| TASK ITEM |
Everything from the line containing "KETL Mtn Skid Mark MTB Short: 7 -> 10" through the last line of the data below should be set down exactly, and nothing else.

[EXERCISE MATERIAL — start]

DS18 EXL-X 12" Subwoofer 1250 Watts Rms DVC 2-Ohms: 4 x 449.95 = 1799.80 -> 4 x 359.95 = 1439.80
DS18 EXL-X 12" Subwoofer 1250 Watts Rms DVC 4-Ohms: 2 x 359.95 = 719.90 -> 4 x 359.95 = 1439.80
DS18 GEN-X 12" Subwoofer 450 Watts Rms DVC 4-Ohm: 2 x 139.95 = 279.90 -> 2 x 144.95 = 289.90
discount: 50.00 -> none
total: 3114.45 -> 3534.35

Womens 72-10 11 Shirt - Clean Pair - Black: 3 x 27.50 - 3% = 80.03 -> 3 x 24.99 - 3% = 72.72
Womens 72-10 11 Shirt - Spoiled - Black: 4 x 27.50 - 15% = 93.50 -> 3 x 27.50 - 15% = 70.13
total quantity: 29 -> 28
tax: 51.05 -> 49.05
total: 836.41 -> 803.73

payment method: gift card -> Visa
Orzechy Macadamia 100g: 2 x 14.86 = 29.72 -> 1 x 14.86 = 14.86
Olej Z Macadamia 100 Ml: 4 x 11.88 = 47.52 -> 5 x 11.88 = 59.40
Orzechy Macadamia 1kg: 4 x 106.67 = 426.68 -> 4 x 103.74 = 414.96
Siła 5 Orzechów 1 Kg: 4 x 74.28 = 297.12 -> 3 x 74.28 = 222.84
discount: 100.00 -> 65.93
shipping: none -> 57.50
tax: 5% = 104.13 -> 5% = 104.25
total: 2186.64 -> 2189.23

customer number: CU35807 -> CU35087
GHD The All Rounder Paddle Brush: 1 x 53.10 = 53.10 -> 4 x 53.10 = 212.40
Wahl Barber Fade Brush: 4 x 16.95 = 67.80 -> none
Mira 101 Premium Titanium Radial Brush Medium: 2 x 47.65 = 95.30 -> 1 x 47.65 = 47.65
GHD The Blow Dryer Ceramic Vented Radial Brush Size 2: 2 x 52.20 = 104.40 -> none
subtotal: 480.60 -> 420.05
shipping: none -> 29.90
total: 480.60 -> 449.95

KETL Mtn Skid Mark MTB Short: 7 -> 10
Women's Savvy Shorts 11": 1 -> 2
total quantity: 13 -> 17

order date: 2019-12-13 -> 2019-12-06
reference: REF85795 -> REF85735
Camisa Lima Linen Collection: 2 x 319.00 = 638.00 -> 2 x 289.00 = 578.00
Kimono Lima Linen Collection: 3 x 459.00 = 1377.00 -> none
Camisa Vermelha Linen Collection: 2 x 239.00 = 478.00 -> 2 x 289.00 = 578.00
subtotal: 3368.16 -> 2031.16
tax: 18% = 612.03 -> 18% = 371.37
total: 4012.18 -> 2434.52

[EXERCISE MATERIAL — finish]

| PROBLEM SOLUTION |
KETL Mtn Skid Mark MTB Short: 7 -> 10
Women's Savvy Shorts 11": 1 -> 2
total quantity: 13 -> 17

order date: 2019-12-13 -> 2019-12-06
reference: REF85795 -> REF85735
Camisa Lima Linen Collection: 2 x 319.00 = 638.00 -> 2 x 289.00 = 578.00
Kimono Lima Linen Collection: 3 x 459.00 = 1377.00 -> none
Camisa Vermelha Linen Collection: 2 x 239.00 = 478.00 -> 2 x 289.00 = 578.00
subtotal: 3368.16 -> 2031.16
tax: 18% = 612.03 -> 18% = 371.37
total: 4012.18 -> 2434.52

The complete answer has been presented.